- Task details -
In how many lines of the data below does the word "radius" appear? Reply with the number and nothing more.
** Opening Material for this task block **
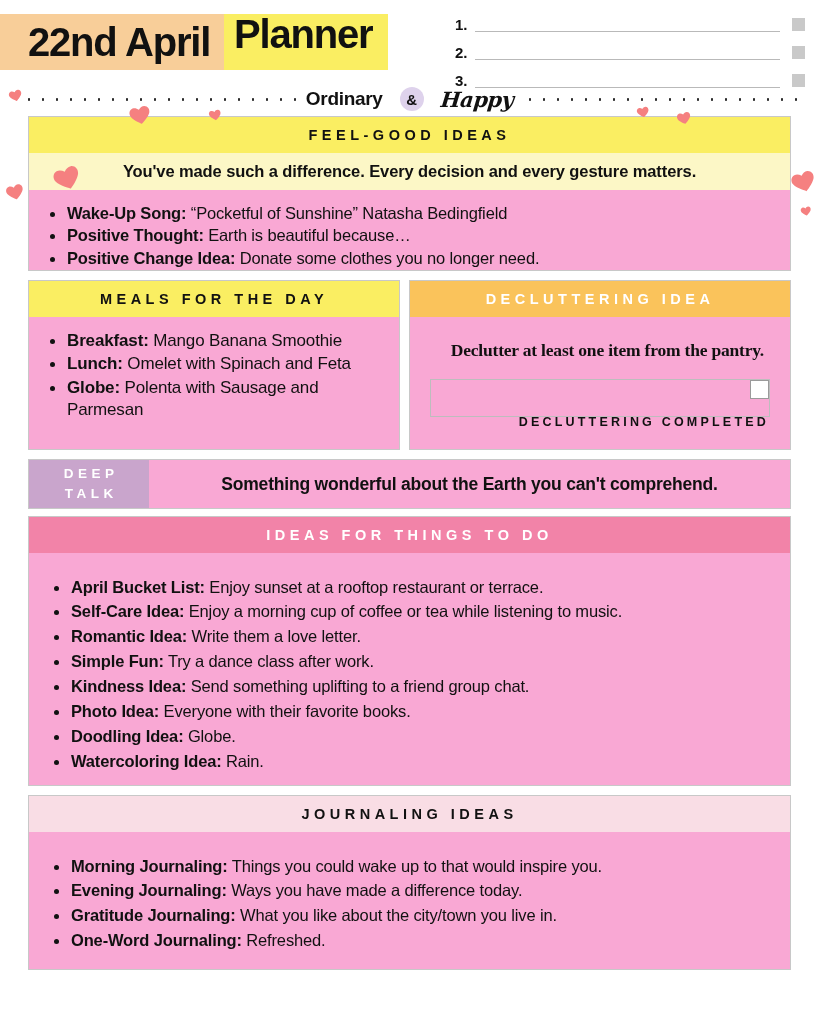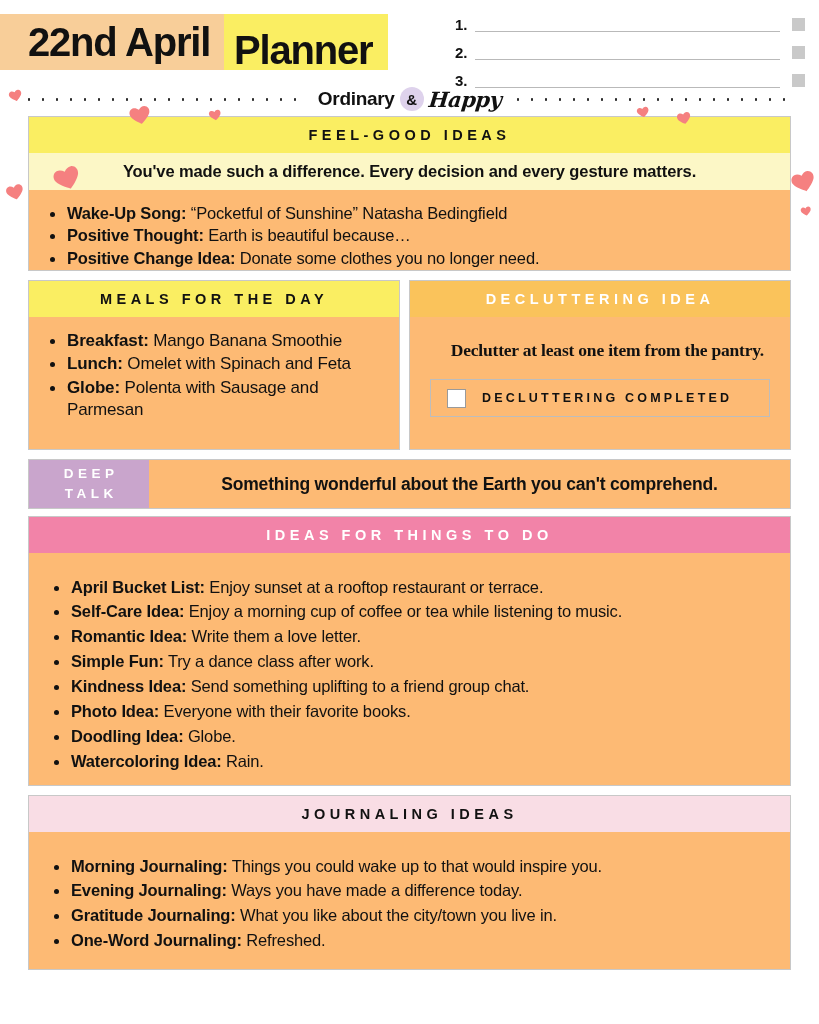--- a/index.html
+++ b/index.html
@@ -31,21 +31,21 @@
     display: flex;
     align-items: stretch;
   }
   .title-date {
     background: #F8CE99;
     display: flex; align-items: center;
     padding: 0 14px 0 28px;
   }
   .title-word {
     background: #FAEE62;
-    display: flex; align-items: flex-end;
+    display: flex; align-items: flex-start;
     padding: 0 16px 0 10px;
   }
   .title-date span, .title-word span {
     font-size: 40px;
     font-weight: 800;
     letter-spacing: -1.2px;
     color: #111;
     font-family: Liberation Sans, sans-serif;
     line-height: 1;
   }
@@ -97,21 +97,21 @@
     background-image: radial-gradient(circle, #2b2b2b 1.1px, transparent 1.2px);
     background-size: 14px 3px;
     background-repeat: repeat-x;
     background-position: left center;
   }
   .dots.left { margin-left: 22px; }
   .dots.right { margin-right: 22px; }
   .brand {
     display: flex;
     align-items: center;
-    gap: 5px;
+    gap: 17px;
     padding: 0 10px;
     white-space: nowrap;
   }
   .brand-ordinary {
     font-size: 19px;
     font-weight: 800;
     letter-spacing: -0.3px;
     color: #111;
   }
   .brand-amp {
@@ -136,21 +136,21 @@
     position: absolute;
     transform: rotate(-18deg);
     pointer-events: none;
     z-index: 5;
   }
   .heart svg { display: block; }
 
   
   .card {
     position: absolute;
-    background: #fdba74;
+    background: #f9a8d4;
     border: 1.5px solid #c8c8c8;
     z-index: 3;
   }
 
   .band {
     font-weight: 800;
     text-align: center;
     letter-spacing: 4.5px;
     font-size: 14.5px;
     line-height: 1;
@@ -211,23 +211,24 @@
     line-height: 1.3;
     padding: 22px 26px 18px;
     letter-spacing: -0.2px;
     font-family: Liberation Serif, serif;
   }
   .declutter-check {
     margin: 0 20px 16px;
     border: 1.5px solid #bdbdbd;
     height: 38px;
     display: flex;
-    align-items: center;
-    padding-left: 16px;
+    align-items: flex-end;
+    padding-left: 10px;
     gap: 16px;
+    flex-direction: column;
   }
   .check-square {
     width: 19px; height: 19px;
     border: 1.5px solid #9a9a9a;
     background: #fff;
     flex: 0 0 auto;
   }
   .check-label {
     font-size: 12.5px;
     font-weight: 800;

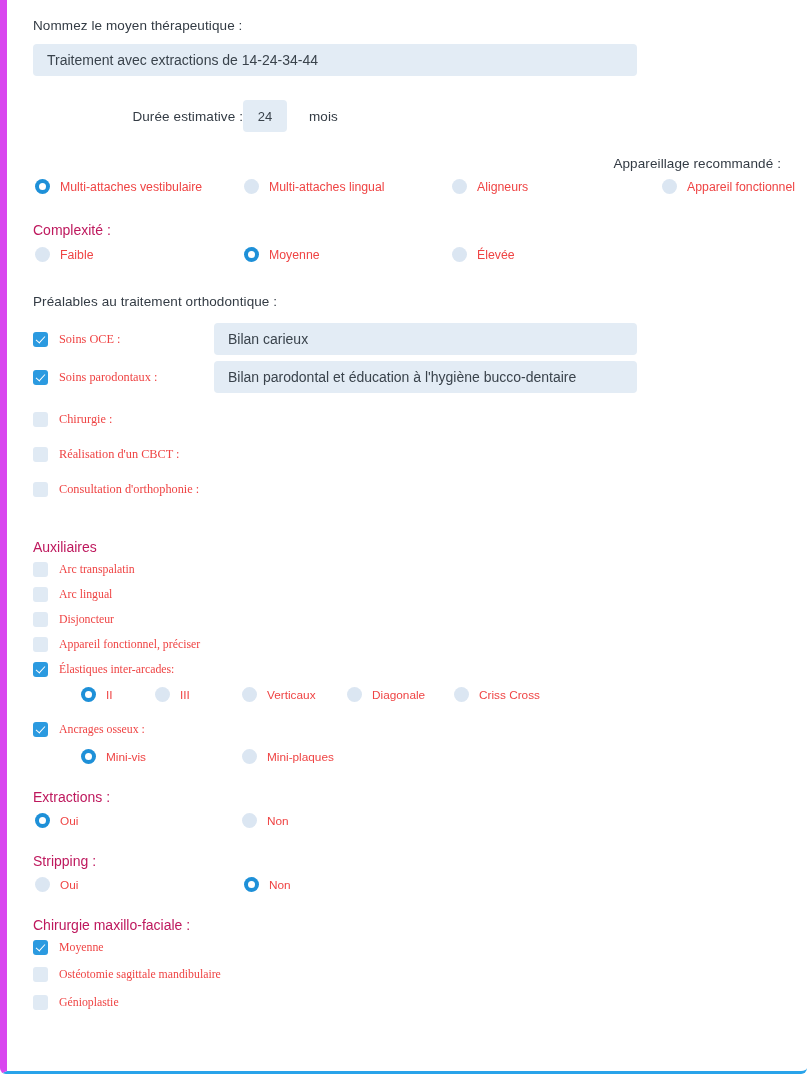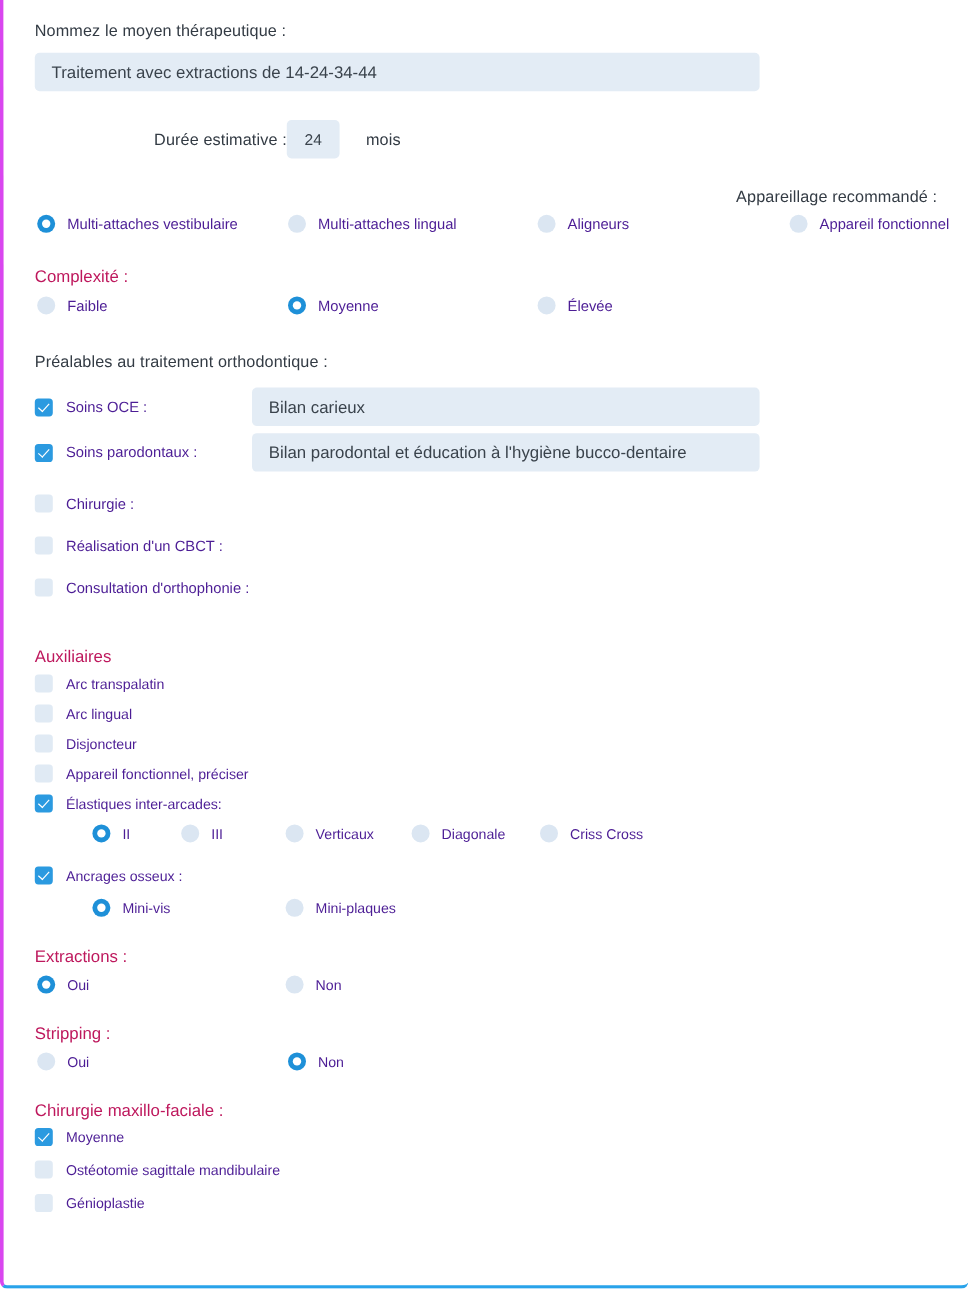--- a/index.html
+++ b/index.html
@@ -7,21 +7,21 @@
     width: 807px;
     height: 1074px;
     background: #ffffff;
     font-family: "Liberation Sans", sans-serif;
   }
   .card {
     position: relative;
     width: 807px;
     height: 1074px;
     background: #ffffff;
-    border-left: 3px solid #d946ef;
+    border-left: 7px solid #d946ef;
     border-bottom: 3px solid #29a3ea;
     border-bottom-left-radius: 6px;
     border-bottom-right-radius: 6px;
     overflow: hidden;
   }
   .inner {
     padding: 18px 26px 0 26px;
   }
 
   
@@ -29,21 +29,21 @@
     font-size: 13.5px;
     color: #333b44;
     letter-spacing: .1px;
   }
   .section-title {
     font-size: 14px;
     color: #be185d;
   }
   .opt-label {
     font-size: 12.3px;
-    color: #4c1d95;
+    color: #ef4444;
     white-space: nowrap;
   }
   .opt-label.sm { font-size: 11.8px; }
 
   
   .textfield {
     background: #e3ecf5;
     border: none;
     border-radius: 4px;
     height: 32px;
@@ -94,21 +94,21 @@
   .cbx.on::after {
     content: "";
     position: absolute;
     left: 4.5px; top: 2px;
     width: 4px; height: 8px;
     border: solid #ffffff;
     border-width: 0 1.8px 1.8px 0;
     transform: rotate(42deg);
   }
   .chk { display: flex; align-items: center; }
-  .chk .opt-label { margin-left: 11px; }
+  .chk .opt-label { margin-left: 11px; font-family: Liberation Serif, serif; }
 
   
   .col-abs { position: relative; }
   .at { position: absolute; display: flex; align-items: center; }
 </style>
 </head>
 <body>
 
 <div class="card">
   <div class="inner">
** Closing Material for this task block **
** Opening Material for this task block **
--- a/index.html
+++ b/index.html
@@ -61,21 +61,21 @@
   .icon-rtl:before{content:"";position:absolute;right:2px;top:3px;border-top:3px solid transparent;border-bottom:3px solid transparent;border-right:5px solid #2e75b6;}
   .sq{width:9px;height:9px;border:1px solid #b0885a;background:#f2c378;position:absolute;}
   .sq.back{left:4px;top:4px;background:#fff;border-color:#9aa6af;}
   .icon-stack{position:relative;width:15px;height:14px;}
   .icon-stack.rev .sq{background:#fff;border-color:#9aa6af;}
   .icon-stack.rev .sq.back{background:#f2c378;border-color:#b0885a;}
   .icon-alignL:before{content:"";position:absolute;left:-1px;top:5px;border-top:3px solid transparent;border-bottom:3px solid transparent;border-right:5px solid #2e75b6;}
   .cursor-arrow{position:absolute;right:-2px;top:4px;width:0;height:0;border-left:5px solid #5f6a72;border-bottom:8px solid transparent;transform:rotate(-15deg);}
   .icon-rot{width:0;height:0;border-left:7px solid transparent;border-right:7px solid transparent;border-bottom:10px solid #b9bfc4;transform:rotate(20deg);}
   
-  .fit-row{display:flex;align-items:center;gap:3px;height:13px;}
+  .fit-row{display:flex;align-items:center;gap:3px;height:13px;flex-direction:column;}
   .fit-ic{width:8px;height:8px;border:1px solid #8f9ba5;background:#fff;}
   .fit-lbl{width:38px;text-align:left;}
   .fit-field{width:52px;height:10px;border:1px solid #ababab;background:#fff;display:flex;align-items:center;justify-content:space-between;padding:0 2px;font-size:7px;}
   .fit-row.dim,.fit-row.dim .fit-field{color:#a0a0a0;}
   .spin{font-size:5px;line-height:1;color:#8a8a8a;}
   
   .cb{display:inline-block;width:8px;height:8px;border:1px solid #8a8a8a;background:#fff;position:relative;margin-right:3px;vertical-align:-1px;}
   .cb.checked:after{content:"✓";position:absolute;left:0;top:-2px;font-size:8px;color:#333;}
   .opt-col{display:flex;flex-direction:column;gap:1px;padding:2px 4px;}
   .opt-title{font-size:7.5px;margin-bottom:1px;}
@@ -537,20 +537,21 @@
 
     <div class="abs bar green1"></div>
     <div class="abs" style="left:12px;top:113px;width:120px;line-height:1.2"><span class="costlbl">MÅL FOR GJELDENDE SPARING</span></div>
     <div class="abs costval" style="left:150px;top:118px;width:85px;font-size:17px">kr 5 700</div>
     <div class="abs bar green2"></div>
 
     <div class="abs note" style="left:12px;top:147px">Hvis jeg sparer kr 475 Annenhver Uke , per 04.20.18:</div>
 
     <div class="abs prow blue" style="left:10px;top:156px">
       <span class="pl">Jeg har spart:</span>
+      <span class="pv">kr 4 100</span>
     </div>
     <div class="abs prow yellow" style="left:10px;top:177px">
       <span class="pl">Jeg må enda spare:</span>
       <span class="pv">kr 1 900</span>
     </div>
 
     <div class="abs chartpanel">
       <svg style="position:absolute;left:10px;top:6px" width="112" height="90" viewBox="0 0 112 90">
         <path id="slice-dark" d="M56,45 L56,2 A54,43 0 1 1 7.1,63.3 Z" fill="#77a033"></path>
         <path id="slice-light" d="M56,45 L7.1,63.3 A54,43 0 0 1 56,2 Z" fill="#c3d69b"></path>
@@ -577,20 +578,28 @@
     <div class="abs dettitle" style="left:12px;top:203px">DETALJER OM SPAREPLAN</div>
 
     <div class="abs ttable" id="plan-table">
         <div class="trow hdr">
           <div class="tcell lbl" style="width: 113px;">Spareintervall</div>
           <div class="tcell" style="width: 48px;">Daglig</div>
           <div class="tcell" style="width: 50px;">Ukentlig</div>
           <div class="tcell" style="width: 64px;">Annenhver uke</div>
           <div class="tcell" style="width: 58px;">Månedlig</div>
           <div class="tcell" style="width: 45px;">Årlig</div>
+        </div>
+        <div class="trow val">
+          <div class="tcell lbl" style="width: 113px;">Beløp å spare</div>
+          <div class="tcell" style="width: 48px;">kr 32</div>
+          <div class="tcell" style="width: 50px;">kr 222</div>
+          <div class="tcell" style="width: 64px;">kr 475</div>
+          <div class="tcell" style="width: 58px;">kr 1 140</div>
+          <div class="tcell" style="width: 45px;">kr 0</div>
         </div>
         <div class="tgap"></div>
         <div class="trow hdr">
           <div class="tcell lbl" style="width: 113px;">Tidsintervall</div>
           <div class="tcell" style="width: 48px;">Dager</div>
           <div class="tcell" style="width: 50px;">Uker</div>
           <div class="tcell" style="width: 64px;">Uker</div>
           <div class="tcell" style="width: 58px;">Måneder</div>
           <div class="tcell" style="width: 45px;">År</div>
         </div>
** Closing Material for this task block **
** Opening Material for this task block **
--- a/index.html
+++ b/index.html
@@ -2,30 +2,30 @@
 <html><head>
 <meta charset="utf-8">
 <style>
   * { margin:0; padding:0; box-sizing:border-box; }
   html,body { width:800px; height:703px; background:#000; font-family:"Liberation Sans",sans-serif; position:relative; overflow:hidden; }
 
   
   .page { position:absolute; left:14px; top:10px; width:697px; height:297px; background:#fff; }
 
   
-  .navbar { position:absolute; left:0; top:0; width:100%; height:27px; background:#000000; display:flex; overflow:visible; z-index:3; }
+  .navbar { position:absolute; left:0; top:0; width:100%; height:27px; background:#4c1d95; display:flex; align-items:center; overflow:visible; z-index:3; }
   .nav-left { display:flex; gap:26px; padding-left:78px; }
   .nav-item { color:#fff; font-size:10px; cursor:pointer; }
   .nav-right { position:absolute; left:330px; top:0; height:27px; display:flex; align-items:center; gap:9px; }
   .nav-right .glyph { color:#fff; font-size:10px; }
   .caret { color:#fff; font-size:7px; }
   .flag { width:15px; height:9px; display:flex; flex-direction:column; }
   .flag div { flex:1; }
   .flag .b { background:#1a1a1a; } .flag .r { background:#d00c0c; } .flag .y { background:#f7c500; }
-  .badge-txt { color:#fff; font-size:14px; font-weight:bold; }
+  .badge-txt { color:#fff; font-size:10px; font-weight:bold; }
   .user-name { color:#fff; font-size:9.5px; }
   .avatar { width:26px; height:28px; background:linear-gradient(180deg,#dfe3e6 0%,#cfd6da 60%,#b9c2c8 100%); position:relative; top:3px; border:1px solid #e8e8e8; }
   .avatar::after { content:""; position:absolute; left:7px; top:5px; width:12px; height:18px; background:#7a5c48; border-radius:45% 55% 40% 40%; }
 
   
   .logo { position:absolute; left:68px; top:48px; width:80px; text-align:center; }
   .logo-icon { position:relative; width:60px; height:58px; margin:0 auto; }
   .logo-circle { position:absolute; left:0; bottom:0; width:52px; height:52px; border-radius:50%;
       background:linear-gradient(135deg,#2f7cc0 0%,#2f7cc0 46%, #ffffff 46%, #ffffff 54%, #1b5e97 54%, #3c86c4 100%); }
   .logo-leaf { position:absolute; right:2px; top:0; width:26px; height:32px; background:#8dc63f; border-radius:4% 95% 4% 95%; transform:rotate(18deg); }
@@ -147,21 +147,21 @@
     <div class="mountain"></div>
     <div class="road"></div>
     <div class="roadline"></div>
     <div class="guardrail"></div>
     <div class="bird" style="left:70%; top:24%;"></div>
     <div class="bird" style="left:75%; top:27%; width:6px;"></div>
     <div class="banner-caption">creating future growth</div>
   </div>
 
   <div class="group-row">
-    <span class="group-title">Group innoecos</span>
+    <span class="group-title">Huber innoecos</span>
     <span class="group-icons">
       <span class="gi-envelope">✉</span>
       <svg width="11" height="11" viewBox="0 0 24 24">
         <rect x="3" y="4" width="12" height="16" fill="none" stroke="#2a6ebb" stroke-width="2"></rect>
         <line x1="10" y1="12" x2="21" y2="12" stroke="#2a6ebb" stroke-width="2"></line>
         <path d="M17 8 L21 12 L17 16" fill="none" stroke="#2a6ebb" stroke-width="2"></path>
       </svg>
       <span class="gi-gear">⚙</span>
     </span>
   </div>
** Closing Material for this task block **
- Result for this task -
6